Friday, June 24, 2011

Programs for the week of 6/20

Monday: Hafez: Persia's Provocateur: Hafez, the famous 14th century Persian poet, used the most gorgeous language to expose duplicity, irreverence, and corruption in preachers, scholars of religious laws, memorizers and reciters of the Qur'an. Why is he still one of the best read poets of Persian literature?

Tuesday: Life and Language in the Amazonian Jungle (encore): Don't Sleep, There Are Snakes: behind that sensationalized title is a truly original account of Amazonia written by a man, Daniel Everett, who went there as a Christian missionary expecting to convert the Pirahas, a tribe in Brazil, and was instead converted by them. (Rebroadcast from 1/12/09)
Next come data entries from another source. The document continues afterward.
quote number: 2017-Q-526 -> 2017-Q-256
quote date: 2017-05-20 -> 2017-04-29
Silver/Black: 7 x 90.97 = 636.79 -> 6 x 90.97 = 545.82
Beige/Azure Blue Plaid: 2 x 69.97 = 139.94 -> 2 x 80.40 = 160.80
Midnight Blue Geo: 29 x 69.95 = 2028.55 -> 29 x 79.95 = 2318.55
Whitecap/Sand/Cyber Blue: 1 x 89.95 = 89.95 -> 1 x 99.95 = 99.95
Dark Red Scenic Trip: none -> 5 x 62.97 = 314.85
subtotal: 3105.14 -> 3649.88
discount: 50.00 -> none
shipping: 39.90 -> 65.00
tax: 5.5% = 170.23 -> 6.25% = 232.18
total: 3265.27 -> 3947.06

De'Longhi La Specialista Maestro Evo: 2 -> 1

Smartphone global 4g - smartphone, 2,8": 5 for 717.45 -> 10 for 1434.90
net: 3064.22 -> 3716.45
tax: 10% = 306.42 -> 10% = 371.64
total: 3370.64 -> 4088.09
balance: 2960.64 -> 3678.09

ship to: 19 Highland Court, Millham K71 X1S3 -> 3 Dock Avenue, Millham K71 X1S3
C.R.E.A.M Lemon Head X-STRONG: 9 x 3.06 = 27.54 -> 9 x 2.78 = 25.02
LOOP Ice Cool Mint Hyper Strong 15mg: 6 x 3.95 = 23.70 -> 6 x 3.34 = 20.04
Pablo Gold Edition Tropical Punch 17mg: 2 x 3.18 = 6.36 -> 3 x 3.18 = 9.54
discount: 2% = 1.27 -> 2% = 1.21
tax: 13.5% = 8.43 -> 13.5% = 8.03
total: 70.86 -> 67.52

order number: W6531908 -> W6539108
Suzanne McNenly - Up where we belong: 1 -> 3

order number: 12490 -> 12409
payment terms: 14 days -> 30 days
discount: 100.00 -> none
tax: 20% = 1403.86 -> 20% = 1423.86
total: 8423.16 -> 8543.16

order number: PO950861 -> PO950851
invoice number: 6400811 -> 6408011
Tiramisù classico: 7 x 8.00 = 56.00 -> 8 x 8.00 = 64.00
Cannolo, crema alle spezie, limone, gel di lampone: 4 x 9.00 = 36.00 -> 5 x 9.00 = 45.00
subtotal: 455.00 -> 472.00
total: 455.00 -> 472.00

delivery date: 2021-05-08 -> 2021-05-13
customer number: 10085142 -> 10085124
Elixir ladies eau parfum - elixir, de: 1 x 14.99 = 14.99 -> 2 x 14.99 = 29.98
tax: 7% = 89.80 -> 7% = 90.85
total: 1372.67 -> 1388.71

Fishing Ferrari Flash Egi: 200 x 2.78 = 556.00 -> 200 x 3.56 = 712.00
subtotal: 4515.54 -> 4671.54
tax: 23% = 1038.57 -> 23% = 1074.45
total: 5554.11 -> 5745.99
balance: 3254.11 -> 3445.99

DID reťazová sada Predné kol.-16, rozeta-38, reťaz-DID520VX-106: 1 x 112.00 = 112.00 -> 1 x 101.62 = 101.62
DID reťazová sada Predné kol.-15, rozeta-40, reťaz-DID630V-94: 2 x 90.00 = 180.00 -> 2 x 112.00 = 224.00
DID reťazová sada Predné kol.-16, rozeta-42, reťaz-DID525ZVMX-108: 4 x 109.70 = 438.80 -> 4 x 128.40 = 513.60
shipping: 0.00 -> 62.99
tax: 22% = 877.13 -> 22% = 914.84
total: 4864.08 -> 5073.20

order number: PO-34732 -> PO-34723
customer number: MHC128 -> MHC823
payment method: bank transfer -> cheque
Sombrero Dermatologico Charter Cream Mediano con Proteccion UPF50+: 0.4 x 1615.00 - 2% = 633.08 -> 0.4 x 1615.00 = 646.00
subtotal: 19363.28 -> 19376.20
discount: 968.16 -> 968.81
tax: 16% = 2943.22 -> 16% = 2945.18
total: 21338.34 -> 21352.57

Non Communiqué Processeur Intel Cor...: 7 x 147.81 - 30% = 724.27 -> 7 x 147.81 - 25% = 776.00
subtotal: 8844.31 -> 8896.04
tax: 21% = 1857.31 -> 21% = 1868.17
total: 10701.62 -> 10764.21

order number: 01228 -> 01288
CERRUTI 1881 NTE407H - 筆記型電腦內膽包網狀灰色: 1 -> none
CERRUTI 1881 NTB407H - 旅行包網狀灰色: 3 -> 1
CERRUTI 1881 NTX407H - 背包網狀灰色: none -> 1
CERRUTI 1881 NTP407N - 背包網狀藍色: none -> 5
Wednesday: A Life on the Border: Live from Menasha (encore): Here on Earth had a blast broadcasting live from the Fox Cities Book Festival in Menasha this April. We talked with the acclaimed Mexican-American writer Luis Alberto Urrea who says that the border between Mexico and the United States goes right through his heart. (Rebroadcast from 4/13/11)

Thursday: The Whale (encore): In The Whale, winner of the 2009 BBC prize for nonfiction, Philip Hoare investigates the dark, shadowy beasts who swim below the depths only to surface in a spray of spume to find out what it is about them that exerts such a powerful grip on our collective imagination? (Rebroadcast from 2/3/10)

Friday: Global Eats Around Your Corner: The restaurant insider behind the wildly popular website RestaurantGirl.com joins Food Friday to talk about how to get out of an eating rut with dishes from all over the world that you can find right here in this country.